Netflix has come under scrutiny for its spending on content — the company’s ability to write huge checks for content is the envy of its rivals — but Sarandos said that kind of investment is vital to growing the service worldwide. Most recently, showbiz tongues are wagging over the estimated $120 million budget for Netflix’s new drama “The Get Down.”

“That’s the kind of thing we want to keep doing — to do that you have to take a lot of at bats. You have to take a lot of big swings,” he said. Moreover, Netflix isn’t just competing with other TV outlets for viewers’ time.

“These are big expensive endeavors, absolutely,” he said. “We’re not just competing with ‘Fresh Off the Boat,’ we’re competing with Pokemon Go, and ‘Star Wars’ movies and ‘Jurassic World.’ We’re competing for a lot of attention in a really noisy world. To do that you have to take a lot of big swings.”

Sarandos said Netflix’s total content budget will rise from $6 billion this year, although he declined to give a specific number.

He was also pressed on the fact that Netflix overall missed its global subscriber growth target as disclosed in its second quarter earnings last week. Sarandos chalked that up to the trickiness of forecasting early growth prospects in new territories, coupled with the service’s recent rate hike.

“We grew faster than anticipated in Q1 and slower than anticipated in Q2,” he said. Netflix’s aggressive global rollout that accelerated in January with its simultaneous launch in 130 countries has taught them that every country is different and requires a specific strategy. The general quality and availability of broadband service is naturally an important factor as well.

But some Netflix content has proven to travel extremely well, he said, citing “Orange Is the New Black,” “Narcos,” “Marvel’s Daredevil,” “Marvel’s Jessica Jones” and the comedy features that Adam Sandler is producing under his deal with Netflix.

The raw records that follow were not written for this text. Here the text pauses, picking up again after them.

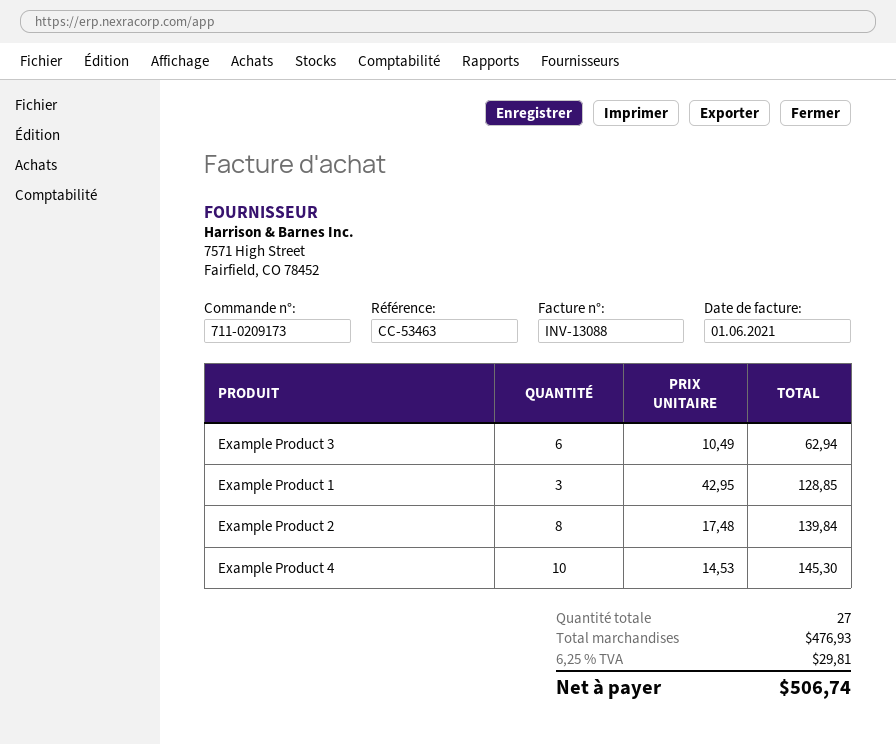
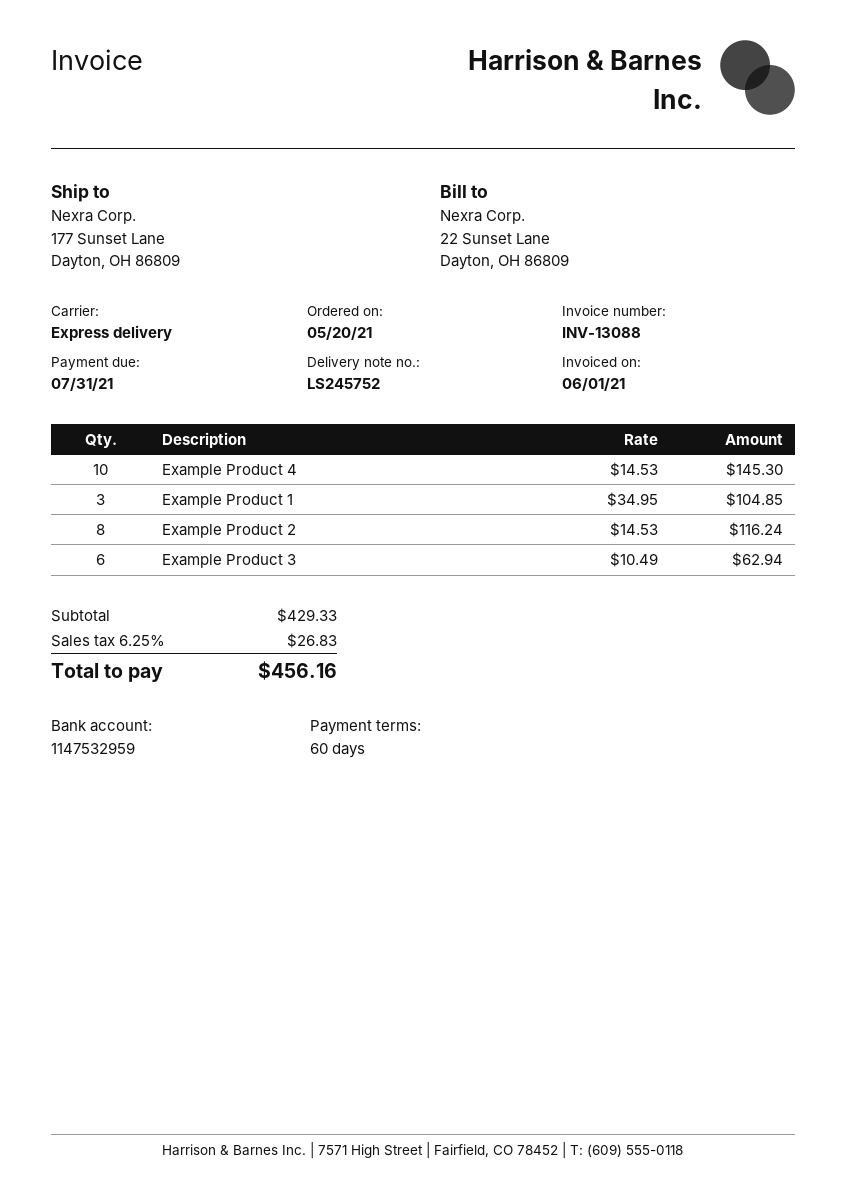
Example Product 1: 3 x 42.95 = 128.85 -> 3 x 34.95 = 104.85
Example Product 2: 8 x 17.48 = 139.84 -> 8 x 14.53 = 116.24
subtotal: 476.93 -> 429.33
tax: 6.25% = 29.81 -> 6.25% = 26.83
total: 506.74 -> 456.16

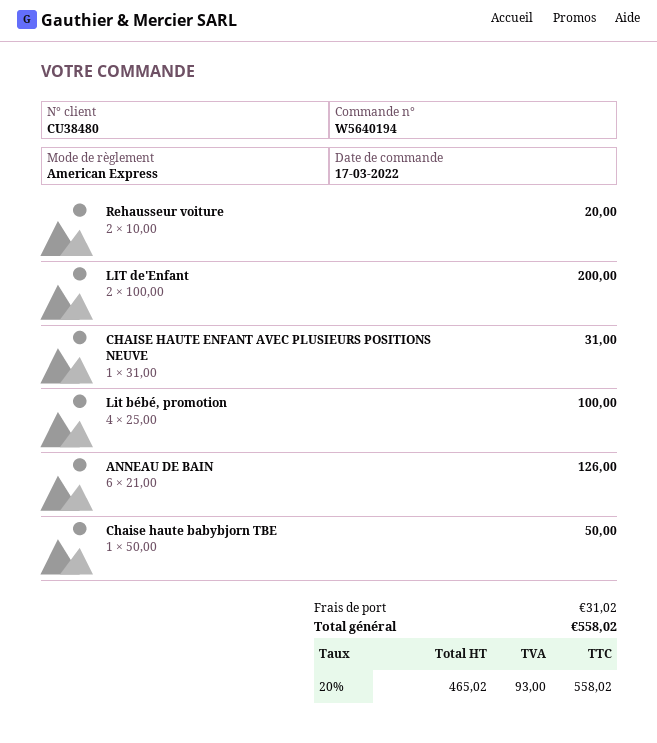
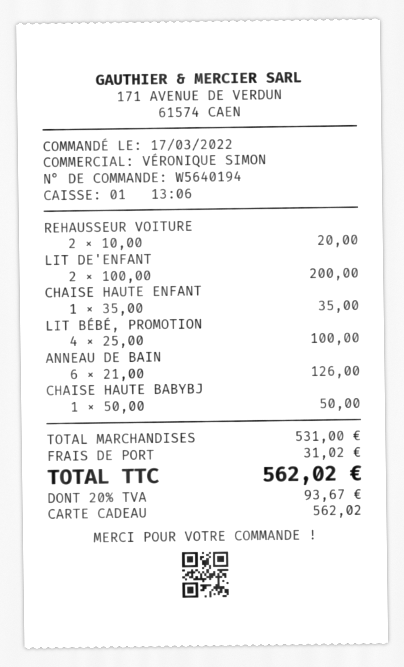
payment method: American Express -> gift card
CHAISE HAUTE ENFANT AVEC PLUSIEURS POSITIONS NEUVE: 1 x 31.00 = 31.00 -> 1 x 35.00 = 35.00
tax: 20% = 93.00 -> 20% = 93.67
total: 558.02 -> 562.02

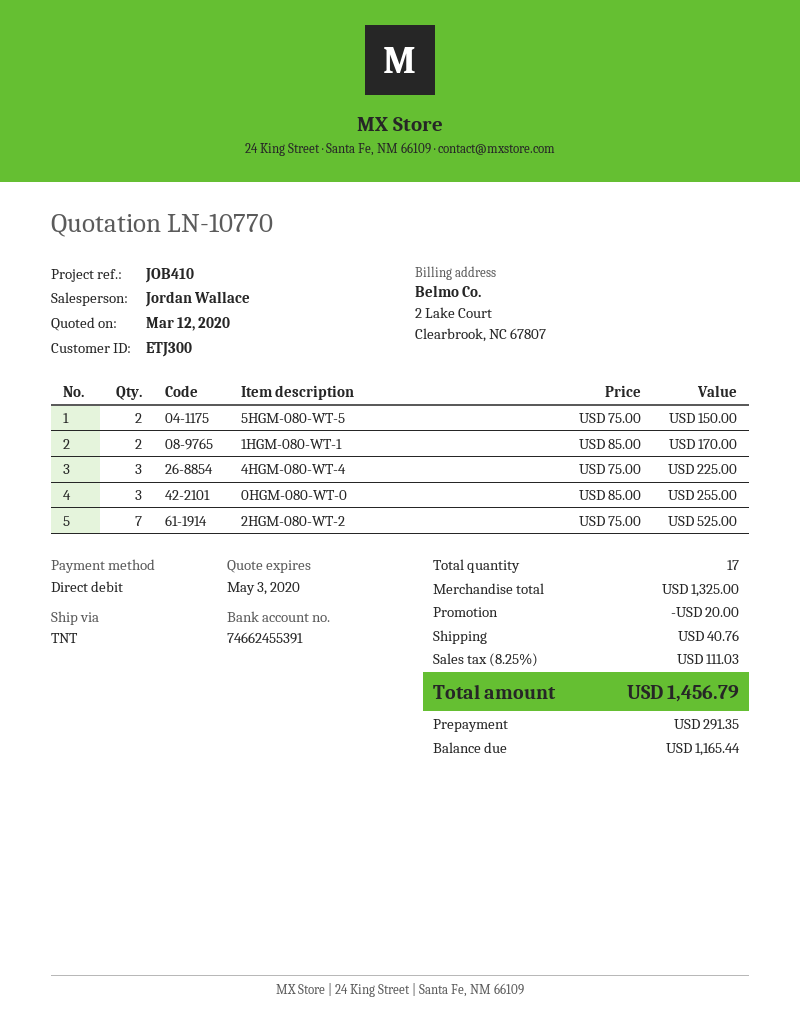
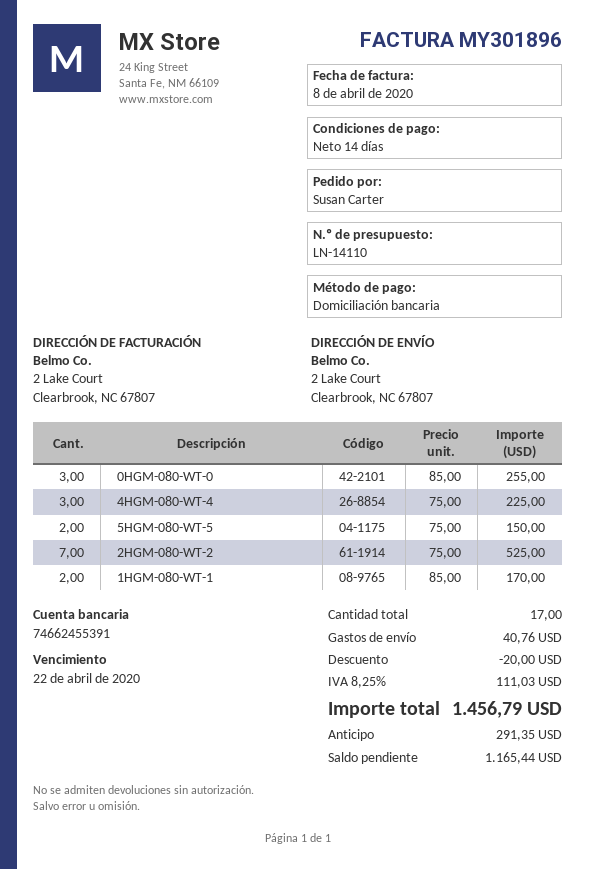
quote number: LN-10770 -> LN-14110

Among other topics raised during the 45-minute Q&A:

  • Sarandos addressed the recent efforts by two outside measurement firms — Nielsen and Symphony — to estimate Netflix viewership stats. He noted the wide variance between the two companies as a sign that neither is terribly accurate. And once again he emphasized that ratings are meaningless to Netflix’s subscription-based bottom line.
    “The performance of any given title in any market any time really has no relevance to us,” he said. “We’ll do great as long as we continue to attract new subscribers… If we make programming they don’t love, they’ll leave and our revenue shrinks.”
  • Netflix wants to beef up its roster of family-friendly shows that will encourage multi-generational viewing. He cited “Fuller House” as an example and Norman Lear’s upcoming Latino spin on “One Day at a Time.” “We’re going to be looking for a lot more of that,” he said.
  • Sarandos expressed his support for the talk show “Chelsea,” which was renewed for another 90 episodes. Although the show has a low profile in pop culture compared other late-night talkers, Sarandos emphasized that host Chelsea Handler was not looking to compete in that arena. He said the show is finding its legs and the right mix of standup comedy, taped segments and “dinner party” episodes with an eclectic mix of guests.
  • The licensing deal that Netflix set with Univision in May that calls for Univision to air the first season of “Narcos” was designed to help raise Netflix’s profile in Spanish-dominant TV homes. He called it “a big unaddressed audience for us.”
  • With all the Marvel-branded series on Netflix, why didn’t Netflix nab “Agent Carter” when ABC axed the drama last spring? In part it was a business issue because of ABC’s existing output deals with foreign broadcasters. Netflix wouldn’t have been able to control the show globally, which made it a much less attractive proposition, Sarandos said.
  • As ever, there’s no getting out of a Netflix session without a question about the future of “Arrested Development.” Sarandos said producers are trying to sort out the availability of cast members with the hopes of getting new episodes out “as early as next year.”